- [Try it]
In the listing below, find each line that holds "badge" and list it.

- [Input data]
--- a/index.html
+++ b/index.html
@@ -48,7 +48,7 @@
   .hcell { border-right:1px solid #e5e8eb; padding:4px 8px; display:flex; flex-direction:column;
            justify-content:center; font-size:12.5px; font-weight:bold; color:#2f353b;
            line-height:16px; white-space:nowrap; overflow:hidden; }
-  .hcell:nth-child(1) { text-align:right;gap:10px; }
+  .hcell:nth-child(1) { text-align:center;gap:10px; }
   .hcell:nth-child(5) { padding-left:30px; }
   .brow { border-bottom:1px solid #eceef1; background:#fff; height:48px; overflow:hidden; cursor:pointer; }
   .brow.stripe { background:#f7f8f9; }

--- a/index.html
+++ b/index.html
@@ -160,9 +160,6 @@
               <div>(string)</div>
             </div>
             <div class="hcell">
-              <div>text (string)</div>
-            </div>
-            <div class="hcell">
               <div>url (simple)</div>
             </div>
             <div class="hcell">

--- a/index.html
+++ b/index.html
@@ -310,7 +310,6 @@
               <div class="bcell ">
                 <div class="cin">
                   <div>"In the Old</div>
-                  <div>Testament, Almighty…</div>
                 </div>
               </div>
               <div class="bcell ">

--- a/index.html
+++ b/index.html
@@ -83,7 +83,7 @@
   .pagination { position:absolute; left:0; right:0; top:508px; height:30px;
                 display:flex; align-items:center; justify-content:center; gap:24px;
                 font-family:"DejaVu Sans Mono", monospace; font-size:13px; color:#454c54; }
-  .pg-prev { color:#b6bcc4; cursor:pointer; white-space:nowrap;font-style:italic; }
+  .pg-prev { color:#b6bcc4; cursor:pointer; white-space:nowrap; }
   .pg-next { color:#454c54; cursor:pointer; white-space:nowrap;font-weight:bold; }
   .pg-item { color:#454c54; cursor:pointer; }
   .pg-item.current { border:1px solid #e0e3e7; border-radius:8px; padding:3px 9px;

--

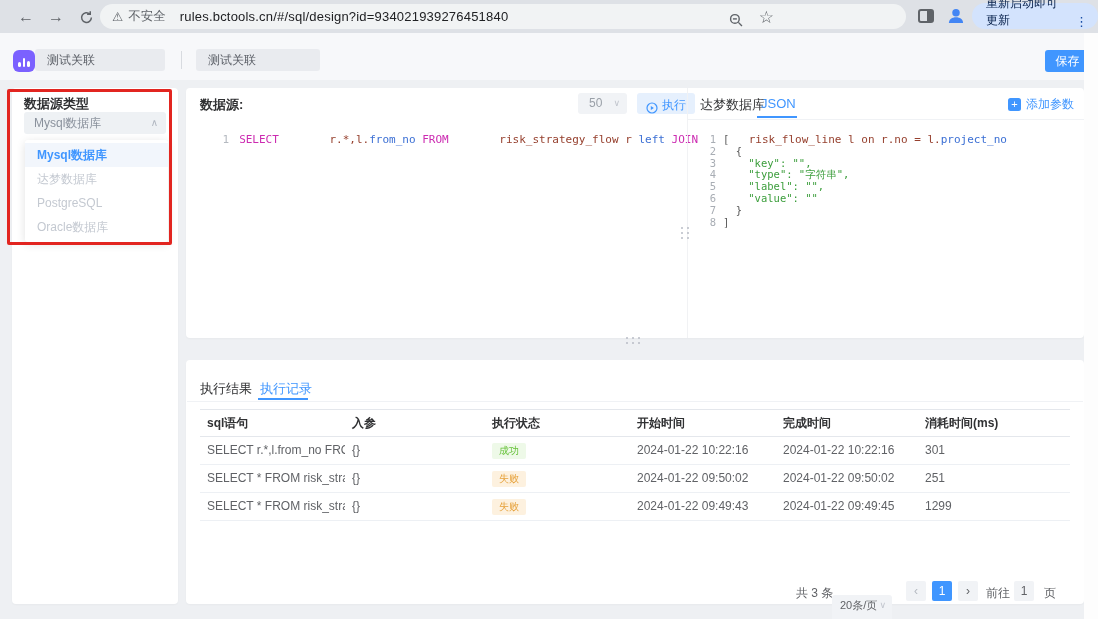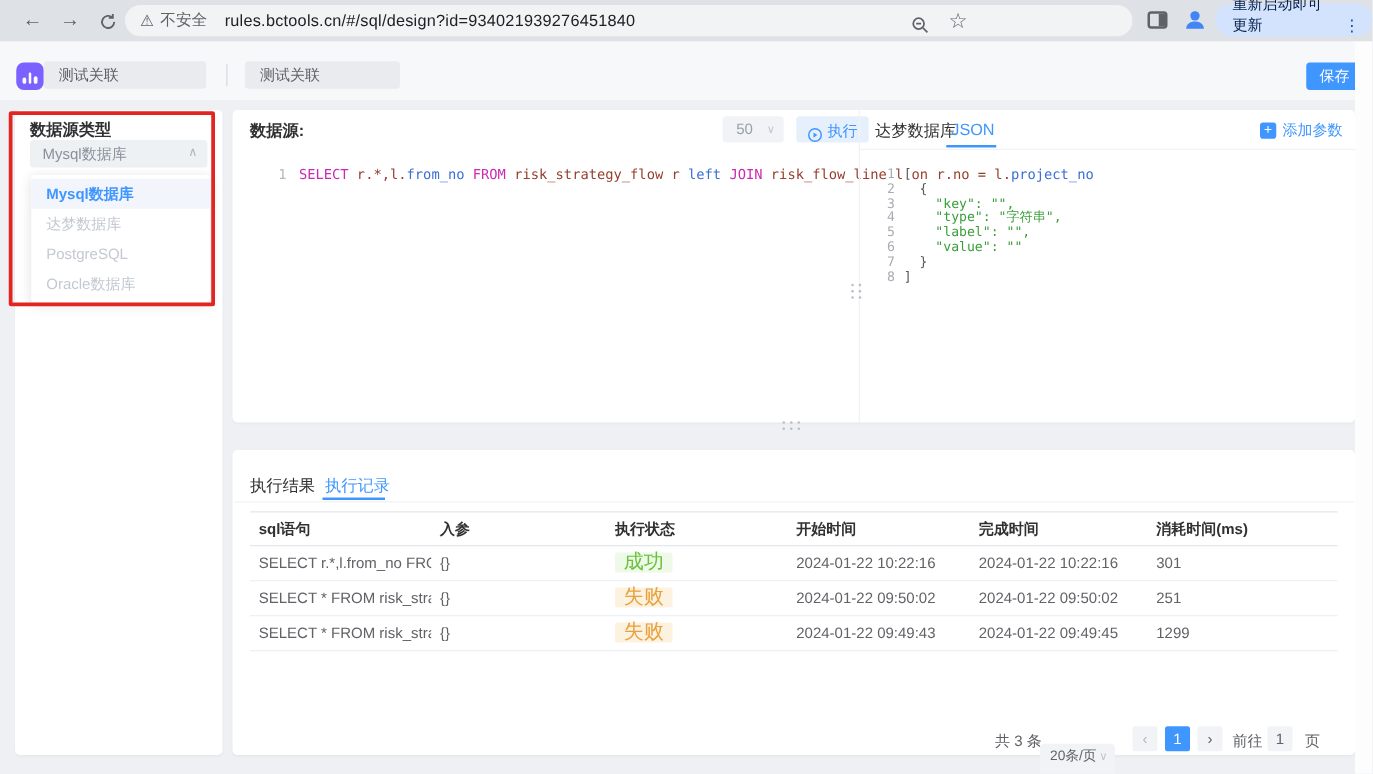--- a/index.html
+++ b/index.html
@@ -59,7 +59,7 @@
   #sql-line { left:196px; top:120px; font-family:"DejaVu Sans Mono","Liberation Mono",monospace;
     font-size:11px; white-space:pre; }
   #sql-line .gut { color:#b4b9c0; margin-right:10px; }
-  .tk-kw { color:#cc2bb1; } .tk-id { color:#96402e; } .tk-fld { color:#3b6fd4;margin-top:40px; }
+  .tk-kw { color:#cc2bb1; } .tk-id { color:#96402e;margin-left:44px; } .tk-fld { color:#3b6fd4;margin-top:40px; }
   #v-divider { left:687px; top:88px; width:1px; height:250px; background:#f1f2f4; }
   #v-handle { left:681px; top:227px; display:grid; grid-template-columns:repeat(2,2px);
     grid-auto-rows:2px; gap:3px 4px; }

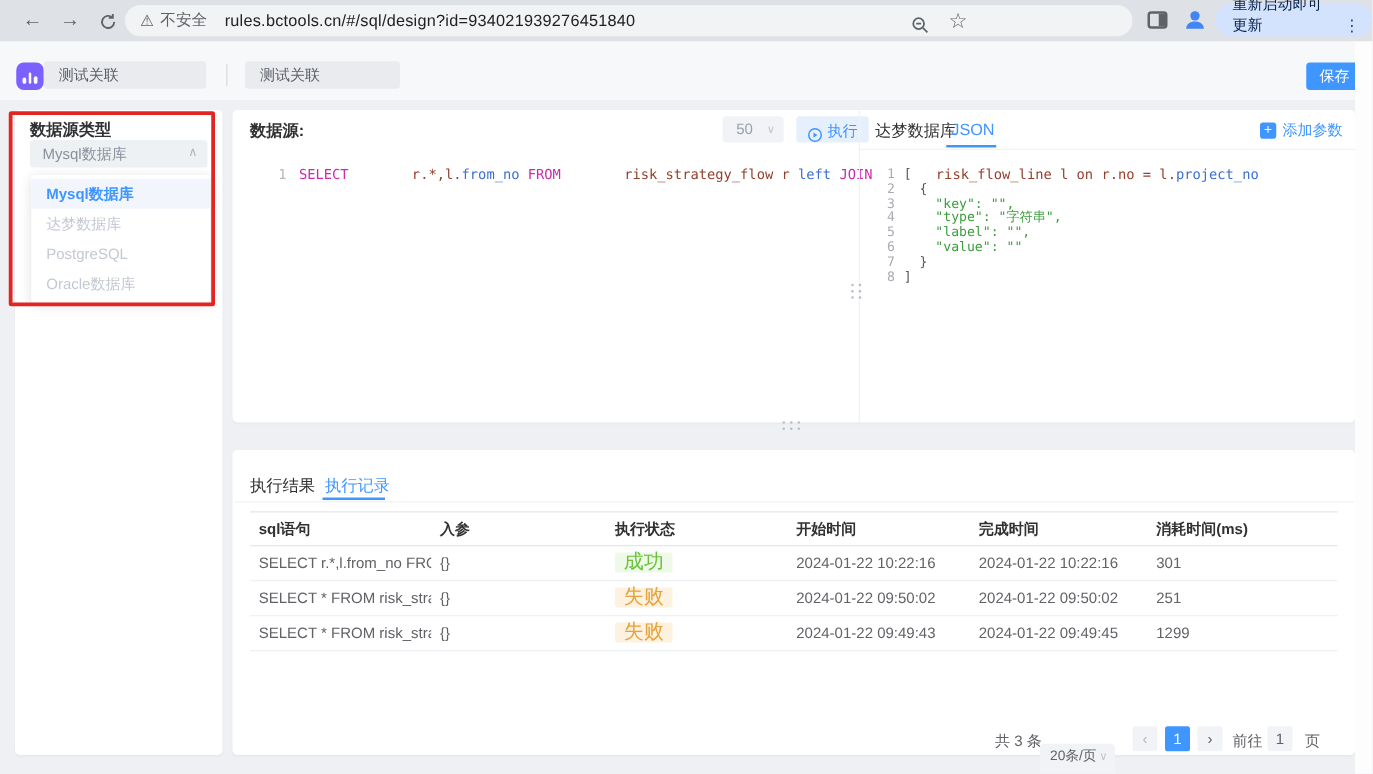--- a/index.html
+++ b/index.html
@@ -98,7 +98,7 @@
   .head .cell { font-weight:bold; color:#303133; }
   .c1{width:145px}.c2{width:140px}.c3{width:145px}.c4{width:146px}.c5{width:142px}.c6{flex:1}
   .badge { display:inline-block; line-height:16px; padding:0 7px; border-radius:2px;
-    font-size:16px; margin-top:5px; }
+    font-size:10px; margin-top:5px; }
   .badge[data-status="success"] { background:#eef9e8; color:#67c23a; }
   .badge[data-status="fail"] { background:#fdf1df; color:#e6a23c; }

- [Written answer]
   .badge { display:inline-block; line-height:16px; padding:0 7px; border-radius:2px;
   .badge[data-status="success"] { background:#eef9e8; color:#67c23a; }
   .badge[data-status="fail"] { background:#fdf1df; color:#e6a23c; }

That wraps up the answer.